Due to COVID-19, courts are currently operating under uniquely challenging circumstances and a tight timeframe—while reform takes time, the need for change has accelerated. The experiences of the states in this report, and their utilization of our roadmap for implementation—a set of seven clear steps for courts to follow when implementing change—can provide invaluable guidance to other courts. The roadmap provides a key framework for reform that states can follow: leadership, assessment and definition of issues, engagement of stakeholders to gain input, development of vision and goals for reform, clear recommendations, and action.

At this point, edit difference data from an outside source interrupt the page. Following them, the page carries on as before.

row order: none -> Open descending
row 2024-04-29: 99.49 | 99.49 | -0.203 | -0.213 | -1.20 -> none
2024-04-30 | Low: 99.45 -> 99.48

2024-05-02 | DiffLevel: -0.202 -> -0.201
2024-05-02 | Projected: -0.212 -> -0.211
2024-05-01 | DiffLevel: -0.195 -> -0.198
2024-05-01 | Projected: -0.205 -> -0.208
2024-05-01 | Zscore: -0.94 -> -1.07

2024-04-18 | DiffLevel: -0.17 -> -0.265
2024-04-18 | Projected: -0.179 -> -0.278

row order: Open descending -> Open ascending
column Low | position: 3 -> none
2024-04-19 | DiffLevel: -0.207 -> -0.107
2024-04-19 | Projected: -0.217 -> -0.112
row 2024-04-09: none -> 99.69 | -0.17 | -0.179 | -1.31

The report also emphasizes several key factors for successful reform that emerged from the pilot states, including:

  • An evidence-based approach is critical. States must look to the data and other available information to inform decisions, priorities, and timelines.
  • Engagement with stakeholders is essential. Courts must involve stakeholders from across the spectrum, from judges to lawyers to users. They will have strong opinions about prospective changes and they can help ensure success—or undermine efforts. While time consuming, clear communication from the courts and engagement with different stakeholders will promote success on the ground.
  • Leadership cannot just be from the top down. “Leadership must be broad and deep. . . . It is the leadership of the full team throughout the effort that leads to success.”

“The key now is prioritization and clear timelines for change—some of which must happen immediately and others that can be staged. But, most importantly, states should build off the reforms, research, and experiences of other states,” says Kauffman. “It is equally important to build off of what we know about how to manage change, and this report provides guidance based on the experience of four states that have successfully done so.”

As many state courts now find themselves navigating the road to reform, Transforming Our Civil Justice System for the 21st Century: The Road to Civil Justice Reform can serve as their map.